Another student asked about the phrase “We the people” in the preamble of the Constitution. “Why do we say ‘We the people?’” the student said.

Dow said it is because the people vote and decide the direction of the country.

“We moved to this country in between the 1400s and the 1600s because (where we came from) wasn’t ‘We the people,’” Dow said. “Government was being decided not by the body that was elected but by kings and others … more of a dictatorship type of thing.”

Another student’s question was, “What do you do for work?”

Dow said he works at the State House, then works at his store. He said Maine senators and representatives are not full-time legislators. They get paid very little, but do the work to serve the public.

“I’ve done it for nine years.
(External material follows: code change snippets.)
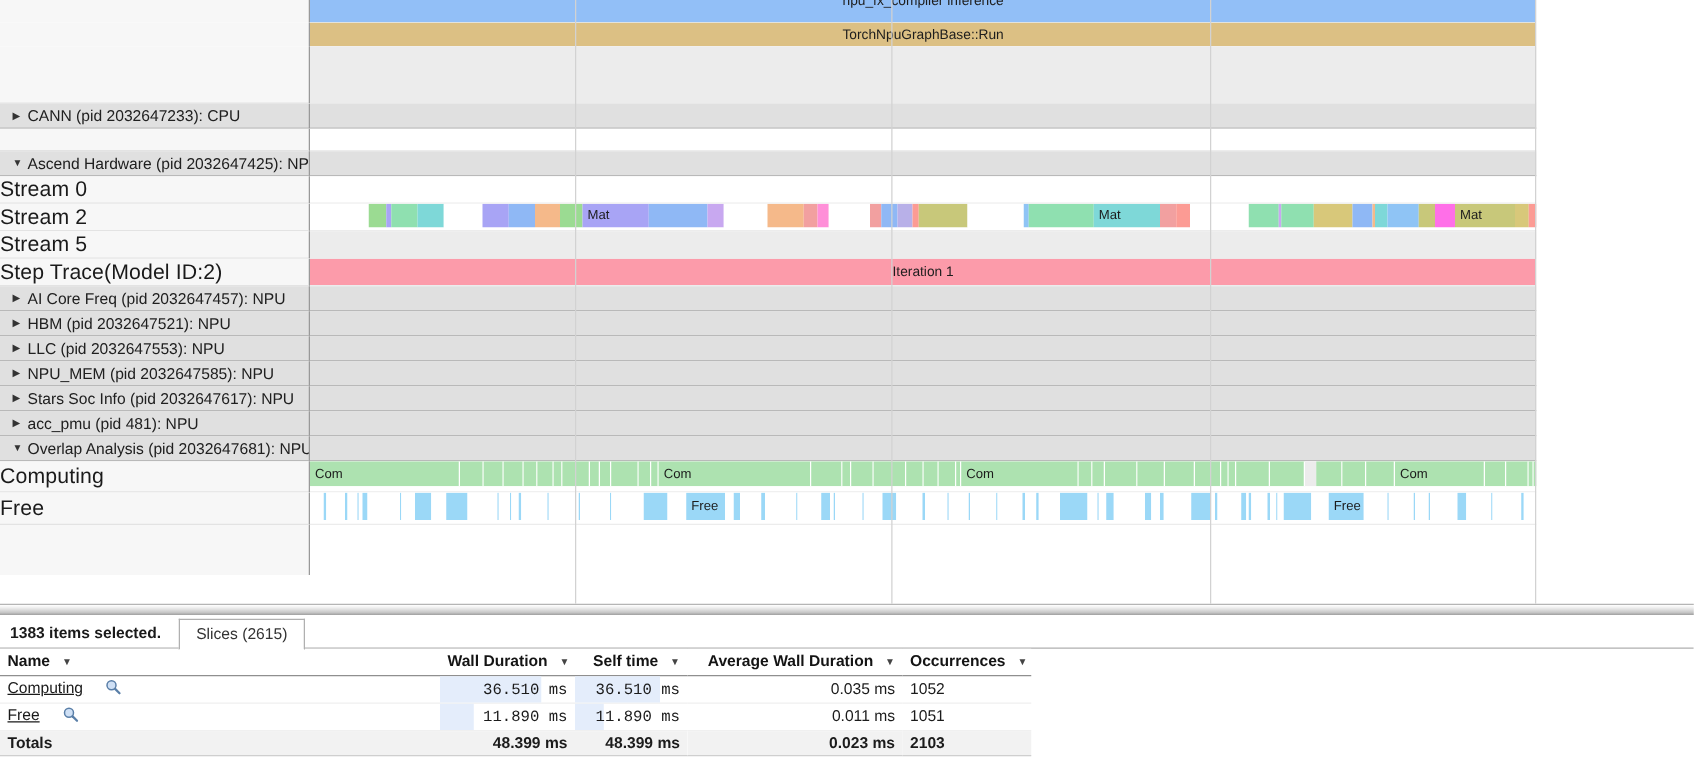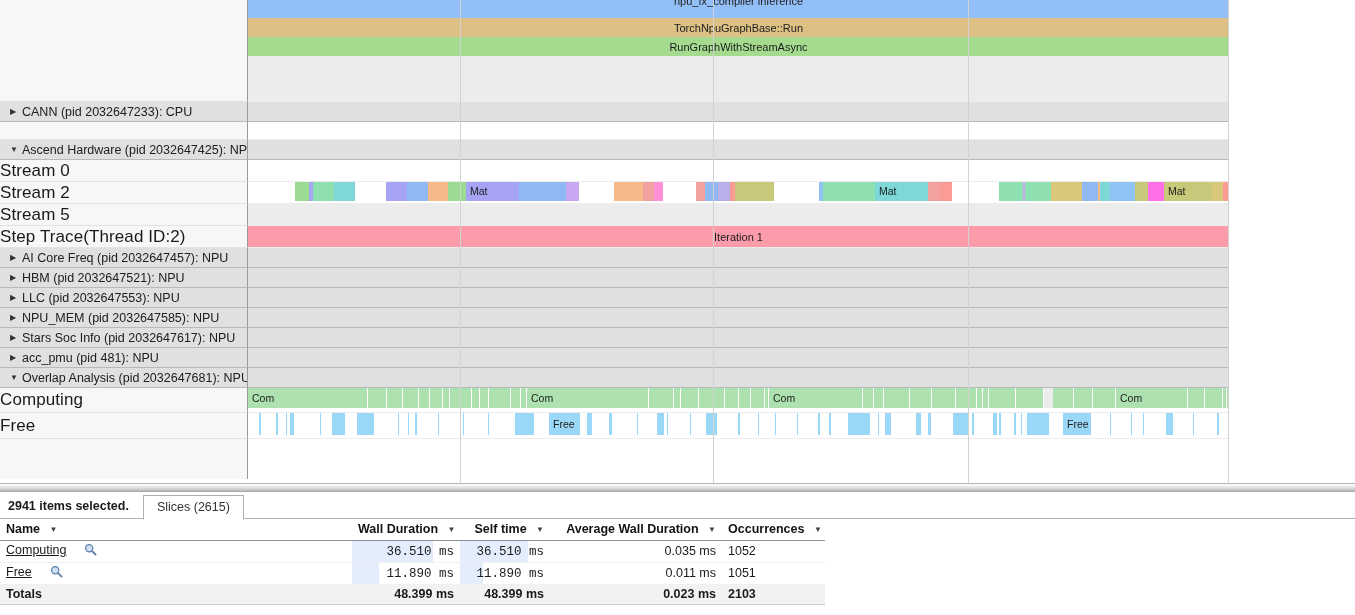--- a/index.html
+++ b/index.html
@@ -148,28 +148,20 @@
 
   <div class="row">
     <div class="lcell" style="background:#f7f7f7;height:19px;"></div>
     <div class="tcell" style="height:19px;">
       <div class="slicebar" style="background:#DCC084;height:19px;">
         <span>TorchNpuGraphBase::Run</span>
       </div>
     </div>
   </div>
 
-  <div class="row">
-    <div class="lcell" style="background:#f7f7f7;height:19px;"></div>
-    <div class="tcell" style="height:19px;">
-      <div class="slicebar" style="background:#A5DB8E;height:19px;">
-        <span>RunGraphWithStreamAsync</span>
-      </div>
-    </div>
-  </div>
 
   <div class="row spacer grey">
     <div class="lcell" style="height:46px;"></div>
     <div class="tcell" style="height:46px;"></div>
   </div>
 
 
   <div class="row grouprow">
     <div class="lcell" style="height:20px;">
       <span class="tri">▶</span>
@@ -266,21 +258,21 @@
 
   <div class="row trackrow">
     <div class="lcell" style="height:22px;">
       <span>Stream 5</span>
     </div>
     <div class="tcell" style="height:22px;background:#ececec;"></div>
   </div>
 
   <div class="row trackrow">
     <div class="lcell" style="height:22px;">
-      <span>Step Trace(Thread ID:2)</span>
+      <span>Step Trace(Model ID:2)</span>
     </div>
     <div class="tcell" style="height:22px;">
       <div class="steptrace" style="background:#FC9BAA;align-items:center;justify-content:center;">
         <span style="font-size:11px;color:#1d1d1d;">Iteration 1</span>
       </div>
     </div>
   </div>
 
   <div class="row grouprow">
     <div class="lcell" style="height:20px;">
@@ -532,21 +524,21 @@
       <div class="grid" style="left: 968px; height: 483px;"></div>
       <div class="grid" style="left: 1228px; height: 483px;"></div>
     </div>
 </div>
 
 <div id="splitter"></div>
 
 <div id="details">
 
   <div id="tabbar">
-    <div id="selcount">2941 items selected.</div>
+    <div id="selcount">1383 items selected.</div>
     <div class="tab">Slices (2615)</div>
   </div>
 
   <table class="dt">
     <colgroup>
       <col class="colN">
         <col class="colW">
         <col class="colS">
         <col class="colA">
         <col class="colO">

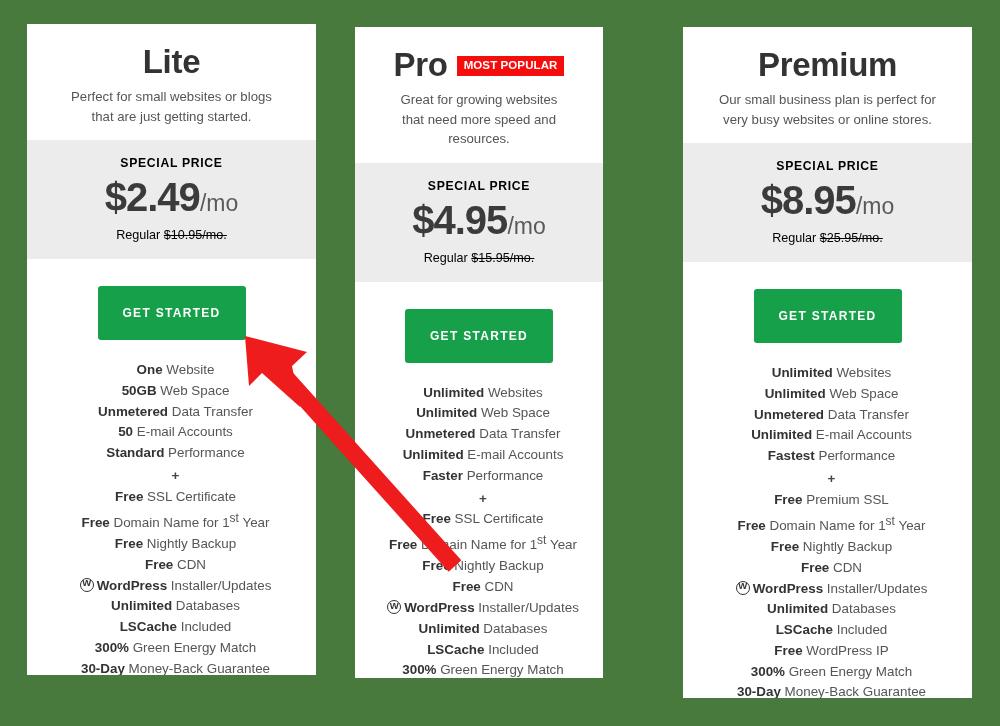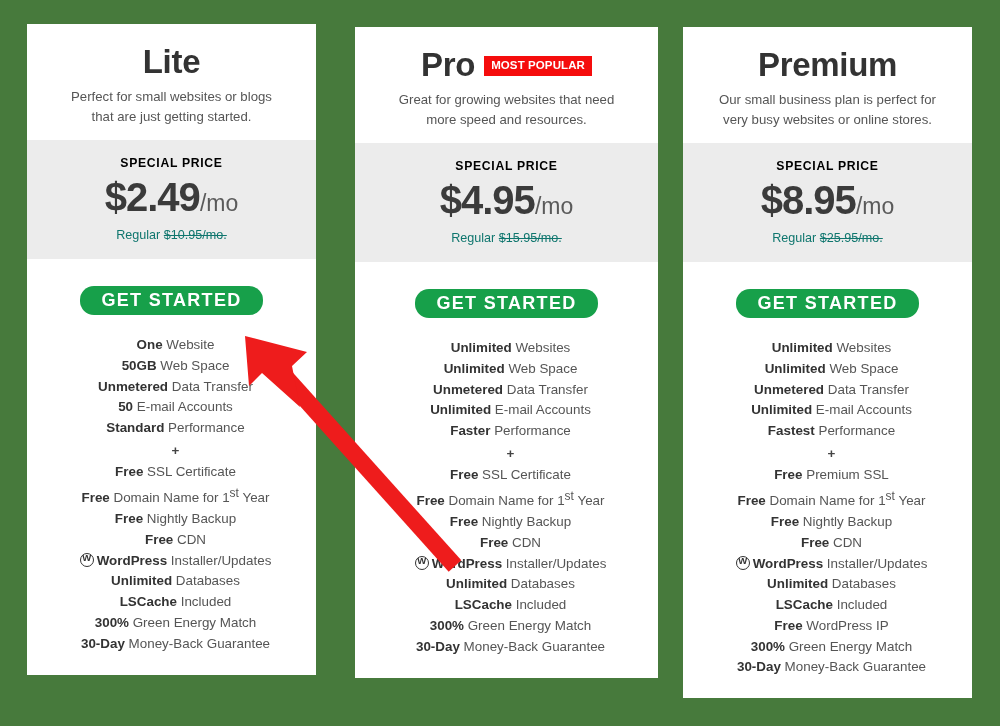--- a/index.html
+++ b/index.html
@@ -21,21 +21,21 @@
   }
 
   .plan-card {
     position: absolute;
     background: #ffffff;
     box-sizing: border-box;
     overflow: hidden;
   }
 
   .card-lite    { left: 27px;  top: 24px; width: 289px; height: 651px; }
-  .card-pro     { left: 355px; top: 27px; width: 303px; height: 651px; }
+  .card-pro     { left: 355px; top: 27px; width: 248px; height: 651px; }
   .card-premium { left: 683px; top: 27px; width: 289px; height: 671px; }
 
   
   .card-head {
     padding: 14px 20px 14px 20px;
     text-align: center;
   }
   .plan-title-row {
     display: flex;
     align-items: center;
@@ -95,41 +95,41 @@
     letter-spacing: -1px;
   }
   .price-period {
     font-size: 23px;
     font-weight: normal;
     color: #5a5a5a;
   }
   .regular-row {
     margin-top: 11px;
     font-size: 12.6px;
-    color: #0f766e;
+    color: #000000;
   }
   .regular-strike {
     text-decoration: line-through;
   }
 
   
   .cta-wrap {
     text-align: center;
     padding-top: 27px;
   }
   .cta-button {
     display: inline-block;
     background: #17A04A;
     color: #ffffff;
-    font-size: 18px;
+    font-size: 12px;
     font-weight: bold;
     letter-spacing: 1.3px;
-    padding: 4px 22px;
+    padding: 20px 22px;
     border: none;
-    border-radius: 14px;
+    border-radius: 3px;
     cursor: pointer;
     font-family: "Liberation Sans", sans-serif;
     min-width: 148px;
   }
 
   
   .feature-list {
     list-style: none;
     margin: 0;
     padding: 20px 8px 0 16px;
At 10 years, I’ll have to decide if I’m going to run again,” Dow said.

He said he enjoys “serving the people of Lincoln County” and “being a senator, because I have my vision of what we need to do in the state of Maine to improve people’s lives, make sure there are jobs, and that you can get better wages.”

Another student asked, “Do you have help being a senator?”

“I have a senate aide,” Dow said. “We don’t all have one, but because I’m the Senate leader, I get to choose the people that work for us. I pick what’s called a chief of staff. This time I picked a lady who has worked for the House or the Senate for 44 years.”

Dow’s Liberty Day presentation, both serious and lighthearted, kept the fifth graders thoroughly absorbed.